My undergraduate degree was a BA in social and political studies and economics from NUI Galway. I went on to study a masters in natural resource economics and policy at NUI Galway and I graduated in November 2017.
What attracted you to your current role?
I was interested in politics and economics in college and the modules I enjoyed most were comparative public policy and public-sector economics, so early on I was interested in a career in the Civil Service. When I saw the graduate economist position advertised, it seemed like a perfect fit for me. I had previously completed internships in Deloitte and the Economic and Social Research Institute [ESRI]. I enjoyed working as part of a team in Deloitte and I had a particular interest in the public policy impact of the research conducted by the ESRI.
The job of a graduate economist in the Civil Service offered me the chance to combine the best elements of both of these positions. I can honestly say that after a year working in the Department of Communications, Climate Action and Environment [DCCAE], my work has been interesting and varied and has given me the chance to work on a range of exciting projects. It’s a great feeling when you realise that you’re making a real impact on Government policy.
What did you find most challenging about the working world?

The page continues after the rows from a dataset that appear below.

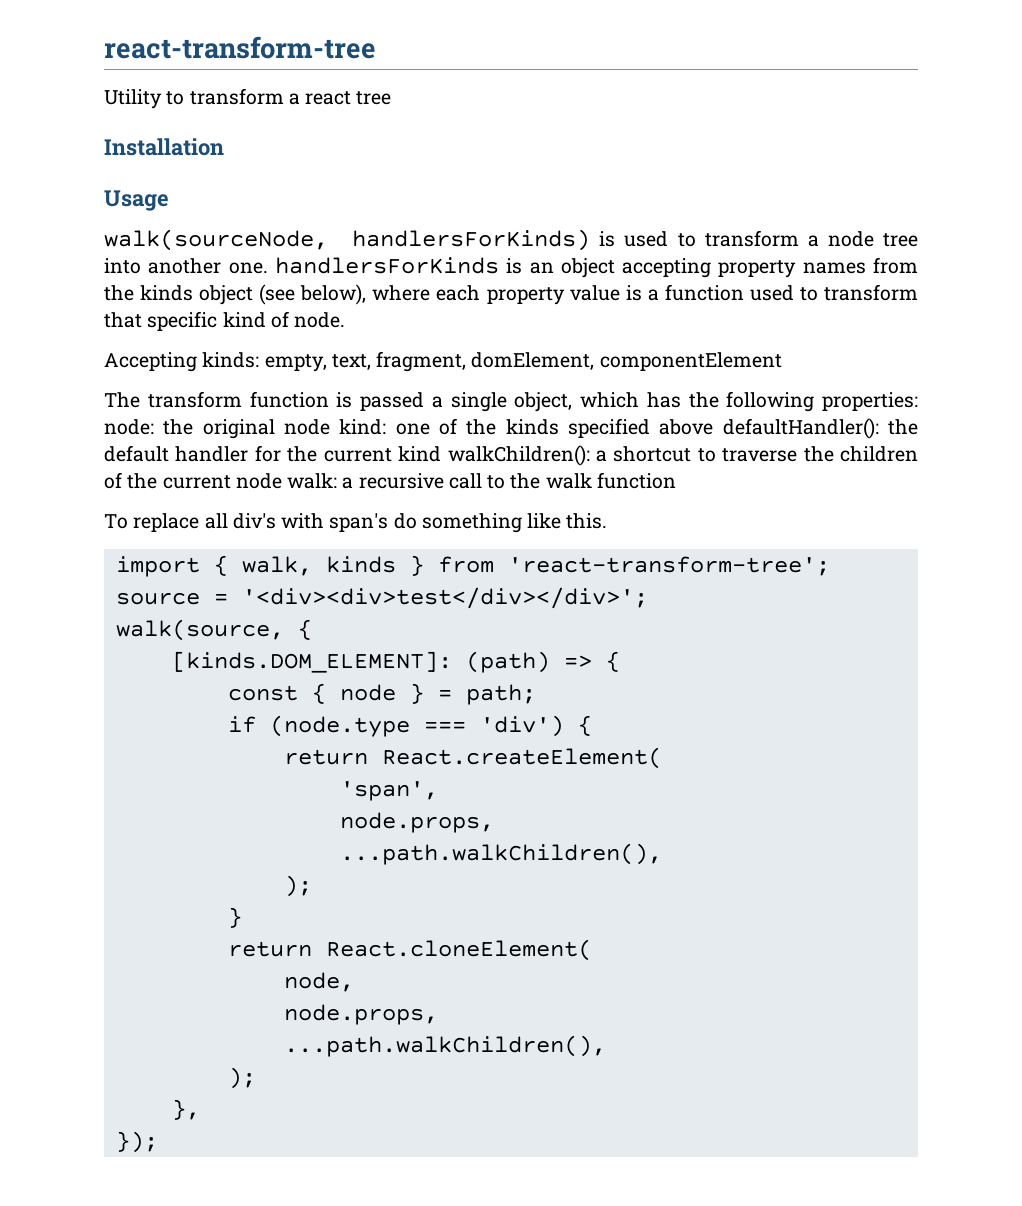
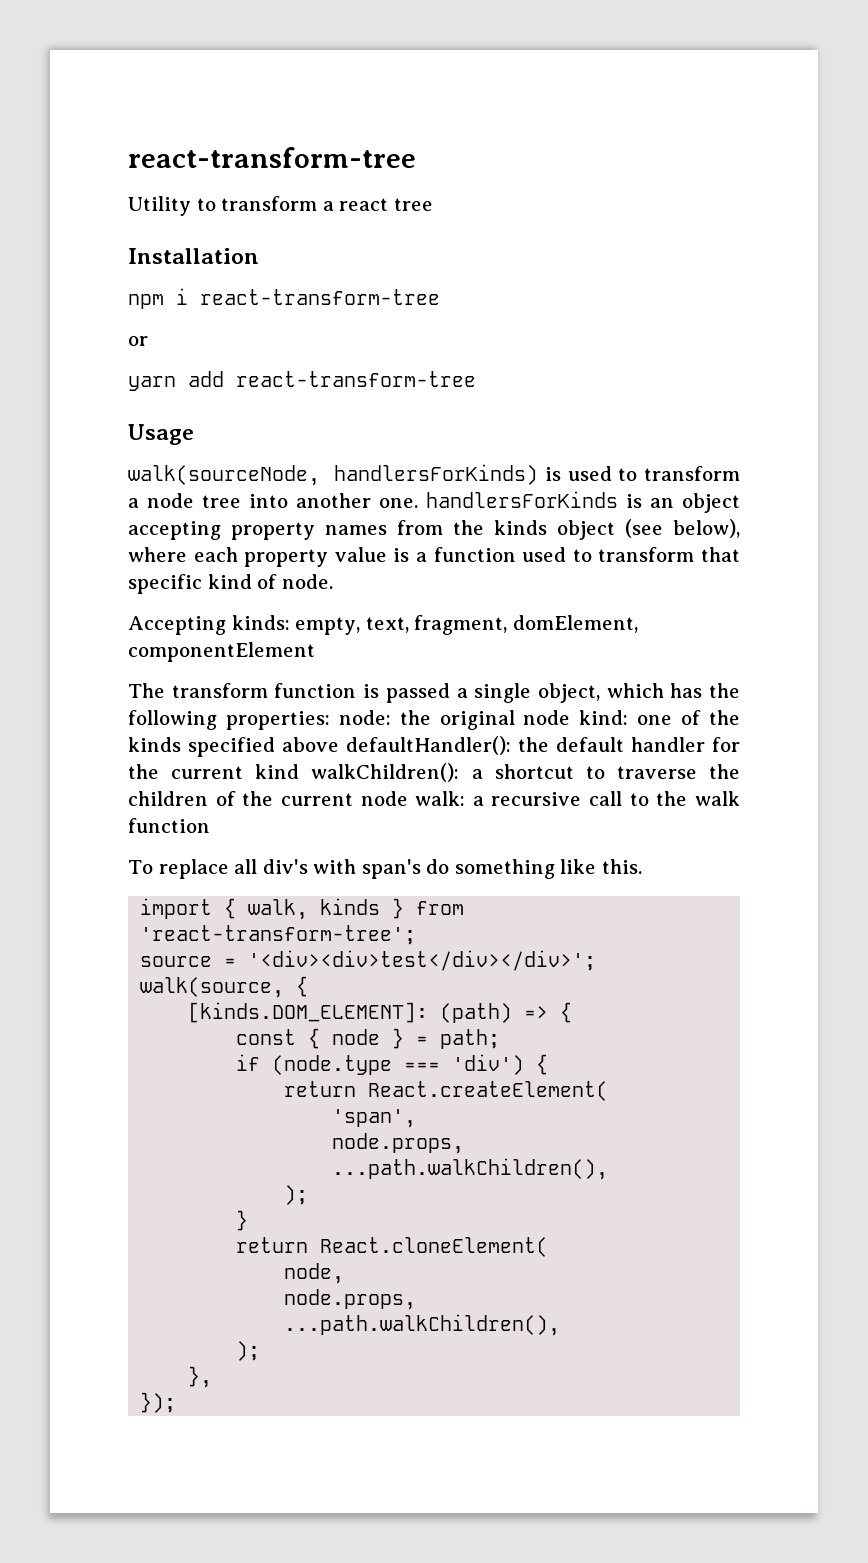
+ npm i react-transform-tree
+ or
+ yarn add react-transform-tree

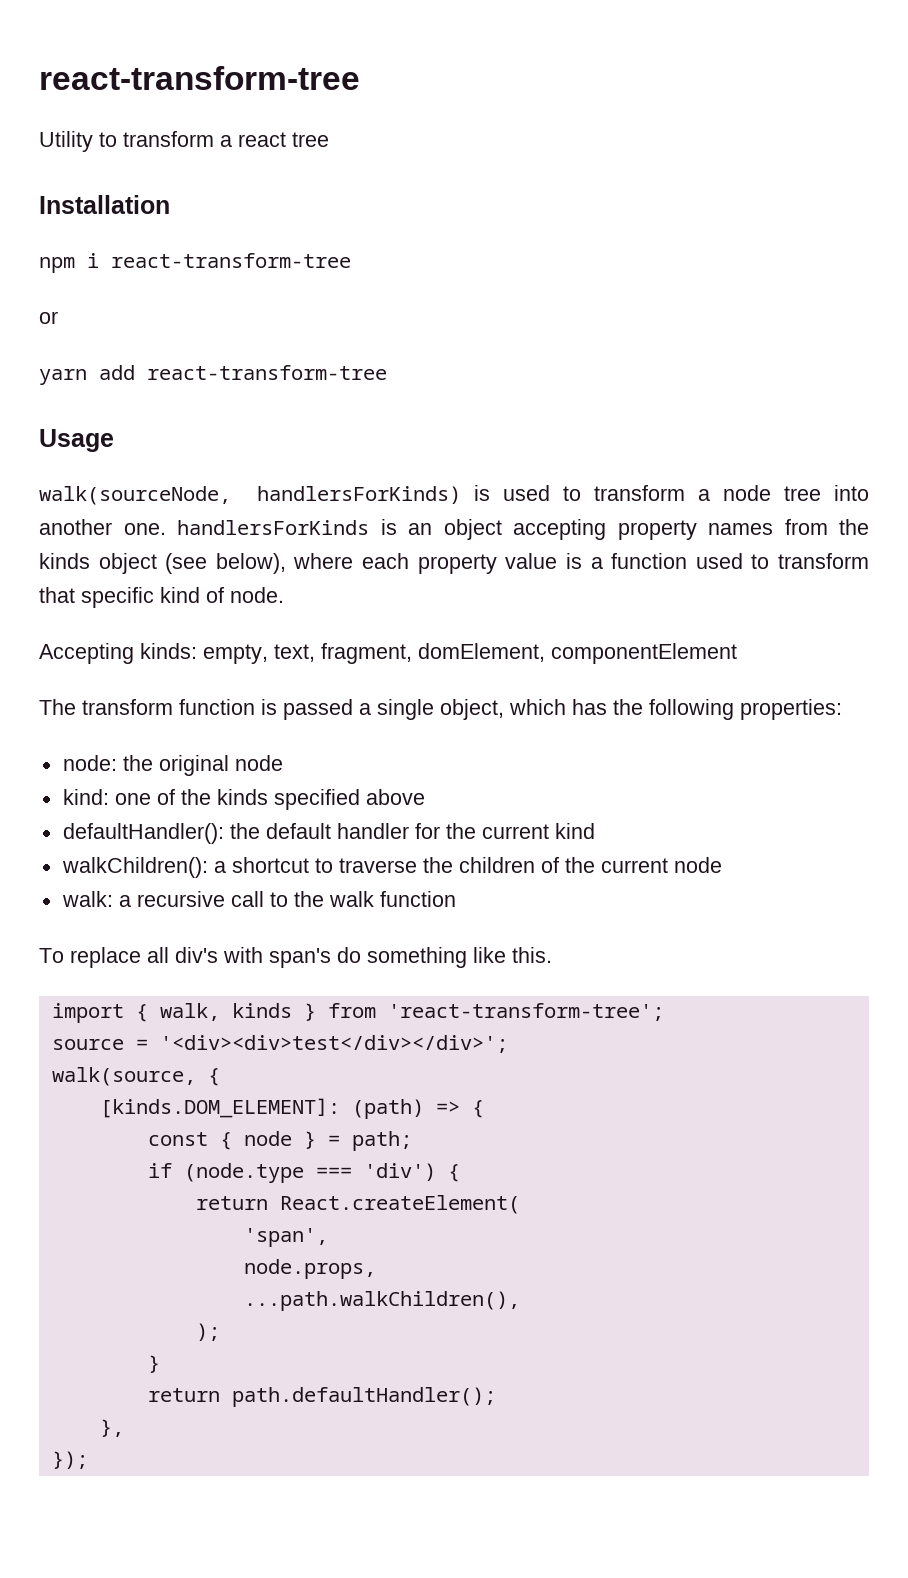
- The transform function is passed a single object, which has the following properties: node: the original node kind: one of the kinds specified above defaultHandler(): the default handler for the current kind walkChildren(): a shortcut to traverse the children of the current node walk: a recursive call to the walk function
+ The transform function is passed a single object, which has the following properties:
+ node: the original node
+ kind: one of the kinds specified above
+ defaultHandler(): the default handler for the current kind
+ walkChildren(): a shortcut to traverse the children of the current node
+ walk: a recursive call to the walk function
- return React.cloneElement(
- node,
- node.props,
- ...path.walkChildren(),
- );
+ return path.defaultHandler();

I found the transition from academic writing to the Civil Service style of writing challenging at first. I literally went from referencing policy documents produced by Government departments during my masters, to writing text for documents such as the National Adaptation Framework within a matter of weeks, which was a bit intimidating at first. But my colleagues and manager were all very supportive and after a few weeks, I got the hang of it. Overall, DCCAE and the Civil Service more broadly is a very welcoming environment and people are happy to answer questions and offer suggestions, which helps when you’re getting to grips with new processes and procedures.
Do you have any mentors and if so what is their value to you?

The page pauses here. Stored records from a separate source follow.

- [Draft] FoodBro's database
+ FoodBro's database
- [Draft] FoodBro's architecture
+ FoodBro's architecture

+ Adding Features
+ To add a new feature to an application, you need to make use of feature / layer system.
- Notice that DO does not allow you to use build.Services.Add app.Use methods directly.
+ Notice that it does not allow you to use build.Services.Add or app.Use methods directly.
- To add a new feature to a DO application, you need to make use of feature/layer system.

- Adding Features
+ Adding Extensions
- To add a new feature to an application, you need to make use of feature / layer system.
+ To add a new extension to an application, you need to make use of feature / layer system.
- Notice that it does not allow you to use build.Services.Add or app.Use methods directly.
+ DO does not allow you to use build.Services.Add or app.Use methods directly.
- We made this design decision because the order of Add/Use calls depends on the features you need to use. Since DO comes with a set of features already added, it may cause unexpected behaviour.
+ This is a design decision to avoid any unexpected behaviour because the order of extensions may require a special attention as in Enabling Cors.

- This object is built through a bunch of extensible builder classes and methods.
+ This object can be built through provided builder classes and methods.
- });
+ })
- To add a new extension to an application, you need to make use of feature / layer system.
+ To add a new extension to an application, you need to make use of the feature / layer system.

My line manager and assistant principal officer Seán O’Leary has been a great mentor to me. He has taught me how to improve my communication, organisation and time-management skills. He was patient with me when I started and gave me enough time to settle in, and he has given me more responsibility on projects over time to allow me to develop my skills further and take greater ownership of my work.

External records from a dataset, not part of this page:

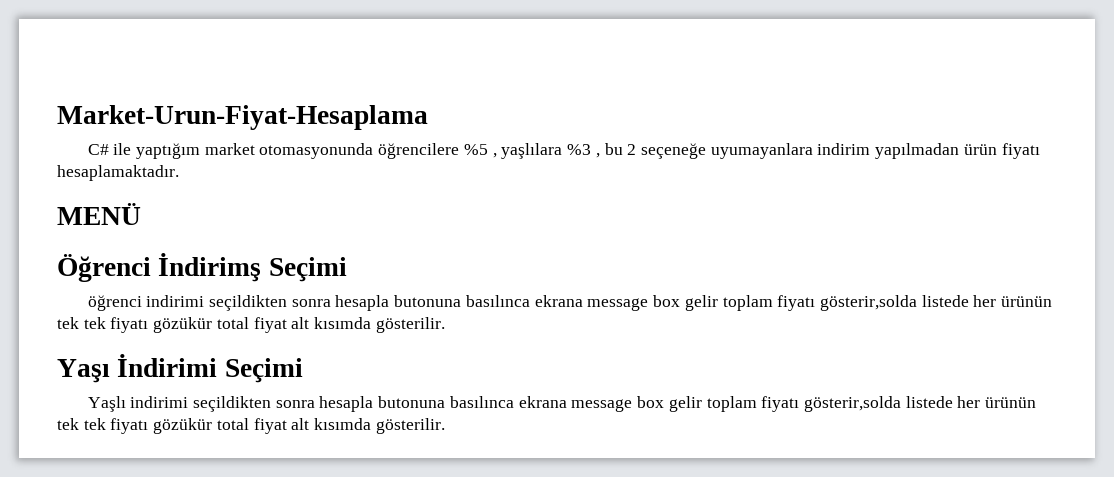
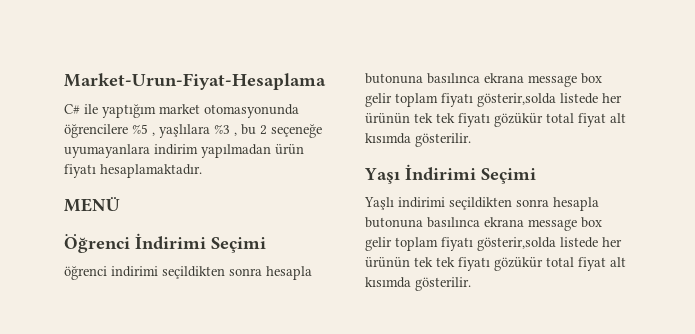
- Öğrenci İndirimş Seçimi
+ Öğrenci İndirimi Seçimi

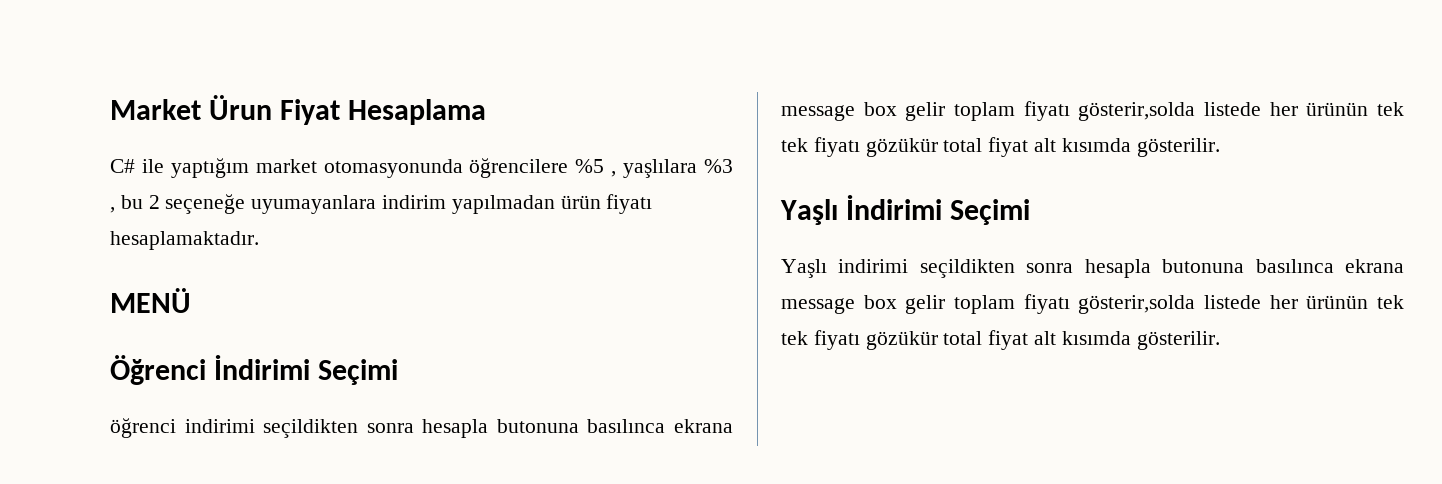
- Market-Urun-Fiyat-Hesaplama
+ Market Ürun Fiyat Hesaplama
- Yaşı İndirimi Seçimi
+ Yaşlı İndirimi Seçimi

What is the most valuable thing you have learned since you joined the workforce?
I’ve learned that some of the most important skills you learn in college for future use in the workforce aren’t hard skills, like how to use a specific software programme, but rather they are soft skills such as critical thinking, communication and teamwork. As an administrative officer, you are required to help provide solutions to complex public policy problems and it is important to be able to look at a problem from different perspectives and develop innovative solutions. Administrative officers also work with a broad range of stakeholders across a range of Government departments and agencies – therefore it is vital to be able to communicate in a clear and concise manner and be able to work together as part of a team.
One piece of advice for graduates
I would advise graduates and college students to try to get some experience through internship programmes. They are a great way to improve your team work and organisation skills, help give you relevant experience to talk about during job interviews and they give you a better idea of what kind of career you’re interested in pursuing. Internships also help smooth the transition from college to work; having experience of working in an office environment improves your confidence when you’re starting out and makes the adjustment from college to work easier.